(MATERIAL FOR THIS TASK Opens)
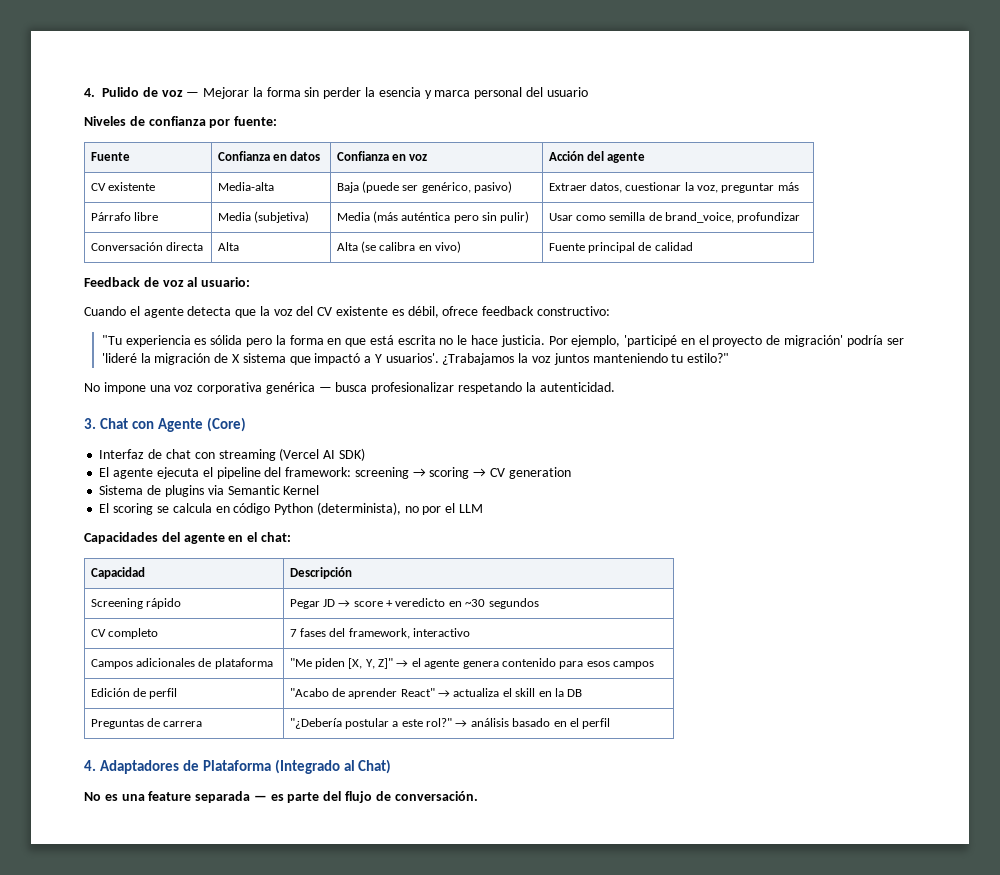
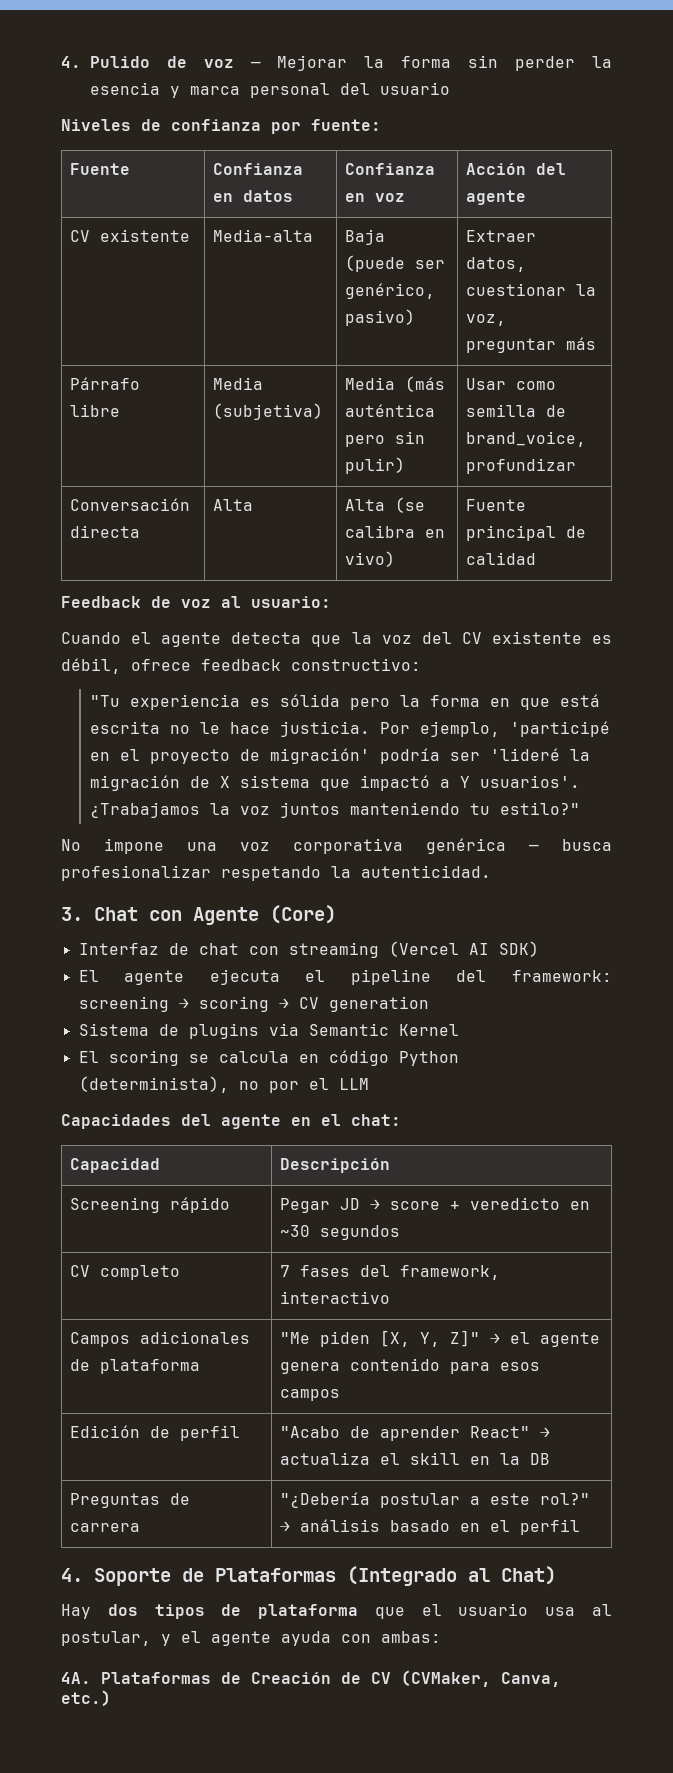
- 4. Adaptadores de Plataforma (Integrado al Chat)
+ 4. Soporte de Plataformas (Integrado al Chat)
- No es una feature separada — es parte del flujo de conversación.
+ Hay dos tipos de plataforma que el usuario usa al postular, y el agente ayuda con ambas:
+ 4A. Plataformas de Creación de CV (CVMaker, Canva, etc.)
(MATERIAL FOR THIS TASK Closes)
Every line of the data above that includes "Plataformas" should be listed.

+ 4. Soporte de Plataformas (Integrado al Chat)
+ 4A. Plataformas de Creación de CV (CVMaker, Canva, etc.)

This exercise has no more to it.